When tragedy strikes in my life, it makes me re-think a lot of things.  Especially when I have the time for it, like being unemployed right now.

On one hand, it’s not the time to re-visit issues that have severely affected my mental health, because I’m already pretty down.  But on the other hand, it’s the perfect time for it, because it’s like killing two birds with one stone.  I can know for sure that I’m not sugarcoating my issues when I assess it at a time like this.

Speaking of killing, that’s my deep-rooted issue.  I randomly started Internet-searching abortion stories today and ended up crying after I read about a 16-year-old, who used abortion pills and said, “I passed my baby on a towel.  My mother knew I couldn’t just throw it away or leave it, so she put it in a little wooden box.  We buried it with my Nan, who recently passed… The only thing that keeps me going is that I know I can visit it whenever I want and that one day I’ll be able to meet it and hold it in my arms.”  That was what did it for me today.  I started crying.

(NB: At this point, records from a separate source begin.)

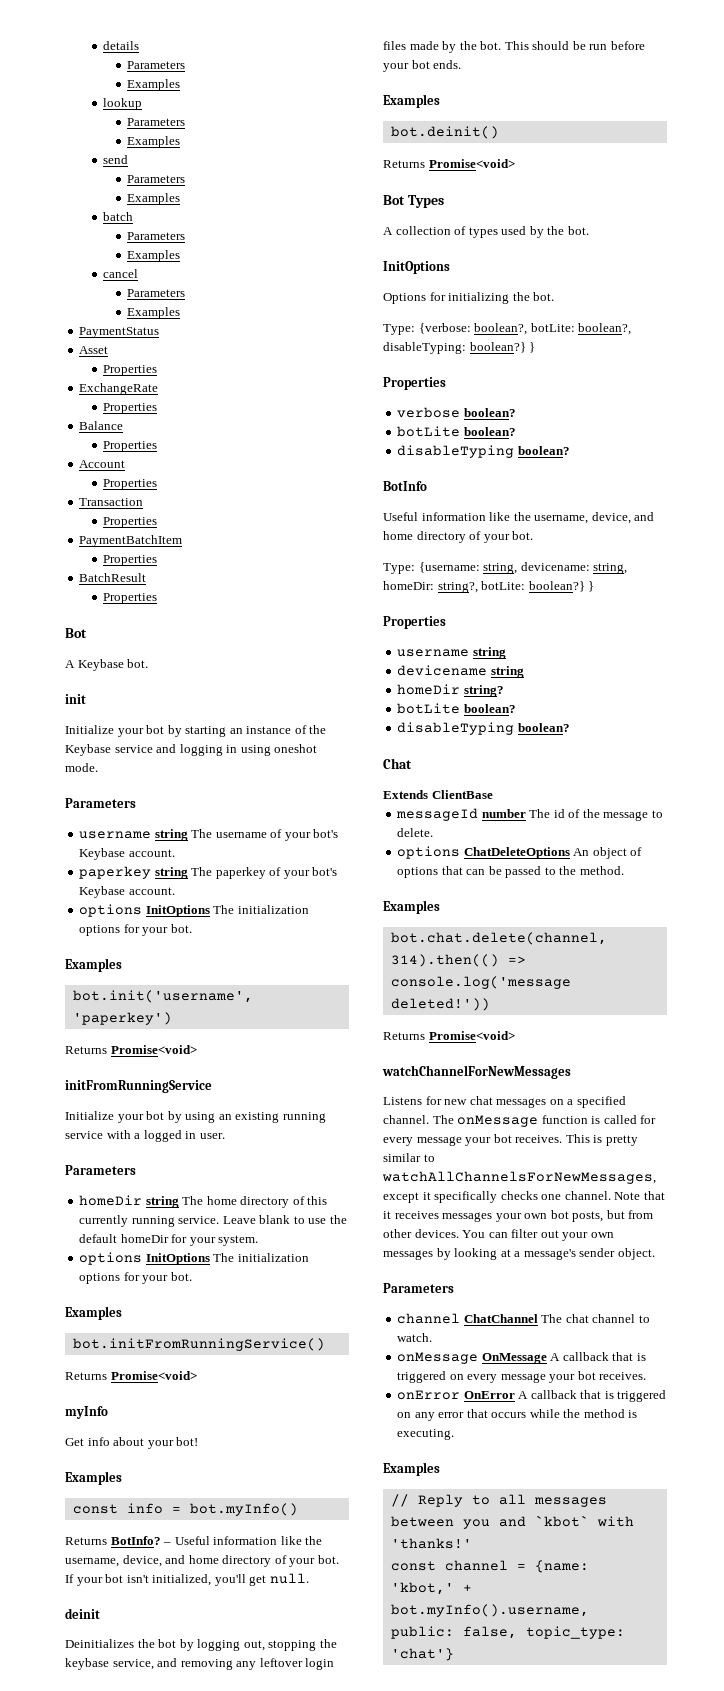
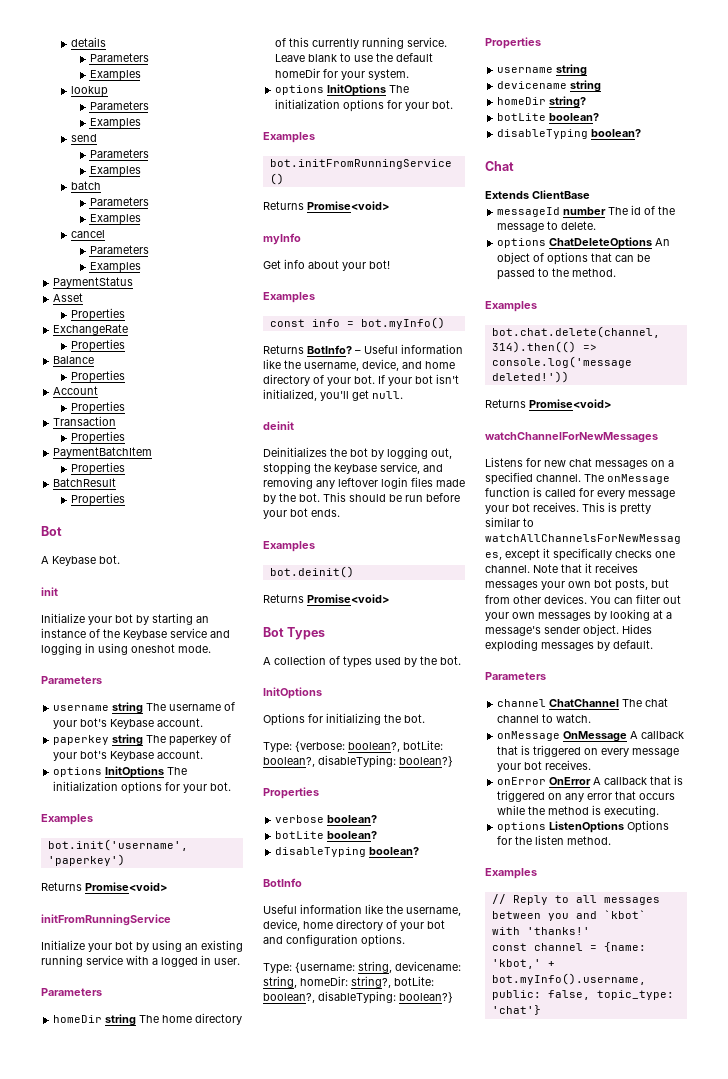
- Type: {verbose: boolean?, botLite: boolean?, disableTyping: boolean?} }
+ Type: {verbose: boolean?, botLite: boolean?, disableTyping: boolean?}
  BotInfo
- Useful information like the username, device, and home directory of your bot.
+ Useful information like the username, device, home directory of your bot and configuration options.
- Type: {username: string, devicename: string, homeDir: string?, botLite: boolean?} }
+ Type: {username: string, devicename: string, homeDir: string?, botLite: boolean?, disableTyping: boolean?}
+ Hides exploding messages by default.
+ options ListenOptions Options for the listen method.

I killed my baby when I was 18.  It would be turning 10 this coming December.  I don’t think often of what would have happened if I’d kept it, but the thoughts that come to mind when I do are mainly that my child would have been of the oldest of my friends’ children, and would have been a role model for my nephews.  But like I said, that doesn’t come to mind often.  What mostly comes to mind when I remember my baby is the fact that I was stupid to let it happen in the first place, and that I should have kept it once it did.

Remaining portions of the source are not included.